As exportações brasileiras podem fechar o ano com um crescimento de 18% com relação a 2002, segundo cálculos apresentados no Boletim de Conjuntura Econômica, elaborado pela Secretaria de Política Econômica do Ministério da Fazenda. "Supondo-se que os valores exportados (dessazonalizados, ou seja, sem interferência de fatos periódicos) no período de janeiro a maio de 2003 mantenham sua média mensal até o final de 2003, ocorreria uma ampliação de 18% das exportações em 2002", afirma o texto. A média dessazonalizada das exportações totais de janeiro a junho, comparada com a média de 2002, aponta para um crescimento de 17,8%. Esse mesmo cálculo detalhado por mercados mostra que o crescimento foi de 13,5% para os Estados Unidos e de 12,9% para a União Européia, enquanto para a China a expansão foi de 75,5% e para a Argentina, de 74,1%. O Boletim destaca, ainda, que as dez empresas brasileiras que mais exportam têm "parcela relevante" de sua produção destinada ao mercado externo, "o que confere maior certeza e menor volatilidade para as exportações brasileiras". Entre as "dez mais" estão: Petrobras (petróleo), Vale do Rio Doce (siderurgia), Embraer (aviões), Bunge Alimentos (soja), Cargill Agrícola (soja), CST (siderurgia), Aracruz Celulose (papel e celulose) e Sadia (carnes).

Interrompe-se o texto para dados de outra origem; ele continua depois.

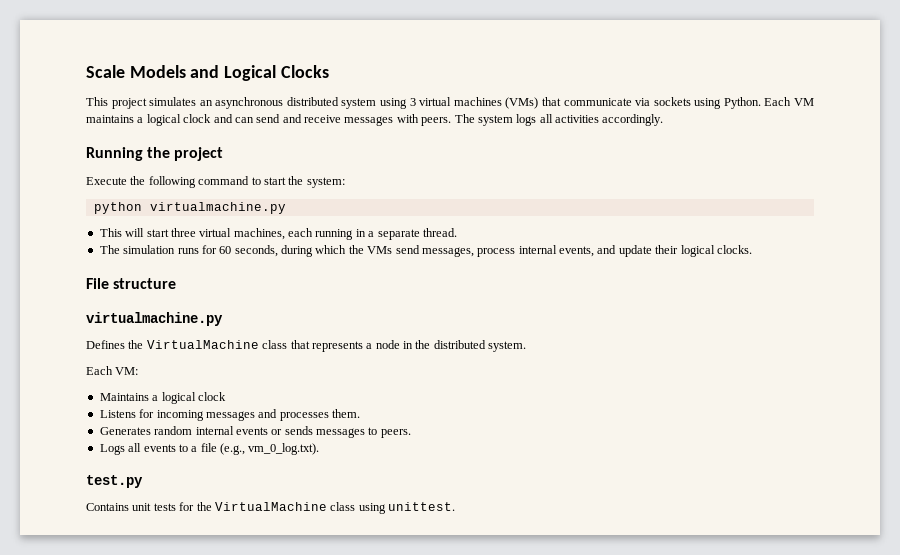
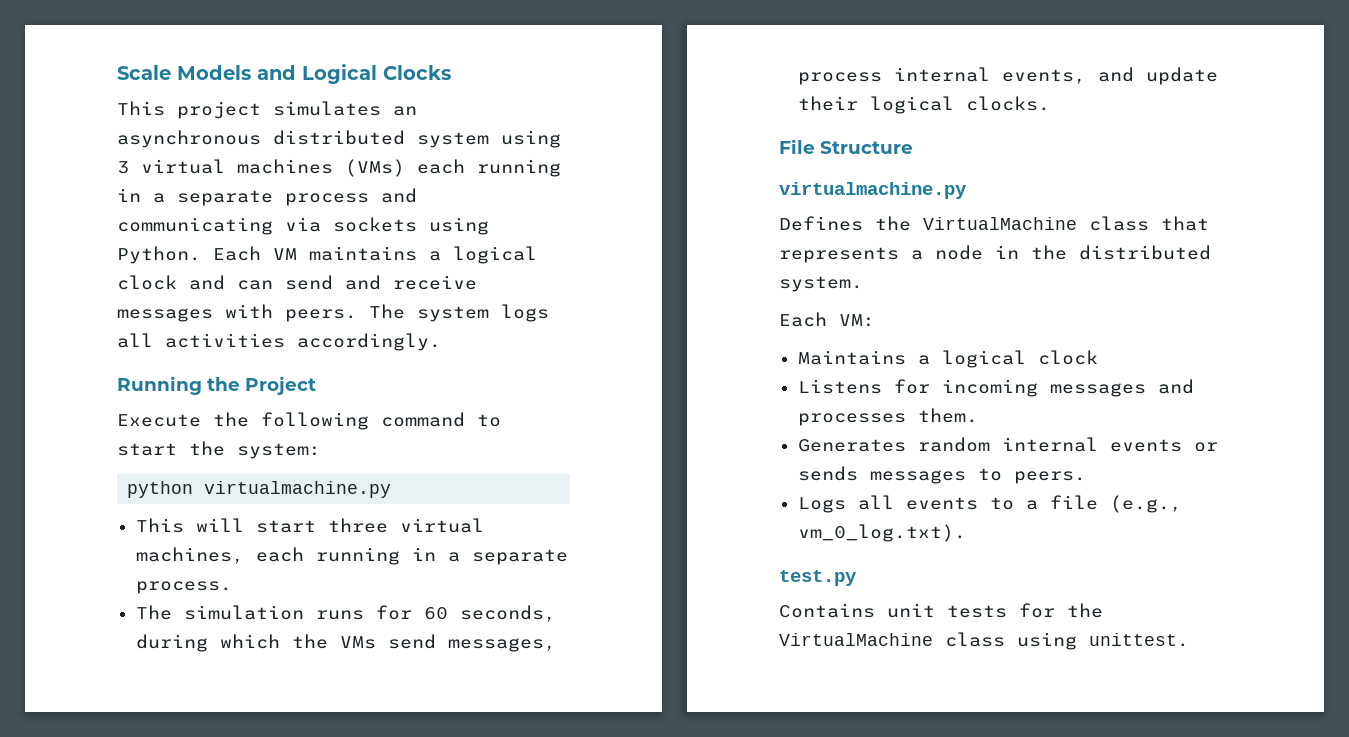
- This project simulates an asynchronous distributed system using 3 virtual machines (VMs) that communicate via sockets using Python.
+ This project simulates an asynchronous distributed system using 3 virtual machines (VMs) each running in a separate process and communicating via sockets using Python.
- Running the project
+ Running the Project
- This will start three virtual machines, each running in a separate thread.
+ This will start three virtual machines, each running in a separate process.
- File structure
+ File Structure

Rentabilidade das exportações Por outro lado, o Boletim registra que o índice de rentabilidade das exportações "encontra-se em declínio desde março de 2003, com recuos de 3,45% frente a abril de 2003 - em razão da apreciação cambial no período -, e de 7,66% frente a maio de 2002 - devido ao aumento de 33,86% dos custos de produção". Esse índice, explica o Boletim, é calculado "a partir da taxa de câmbio nominal média do mês corrigida pela relação entre o índice de preço das exportações totais e o índice de custo para o total das exportações". A balança comercial em 2003 "vem apresentando desempenho excepcional", diz o Boletim. O saldo registrado de janeiro a junho foi de US$ 10,398 bilhões, contra US$ 2,585 bilhões em igual período do ano passado.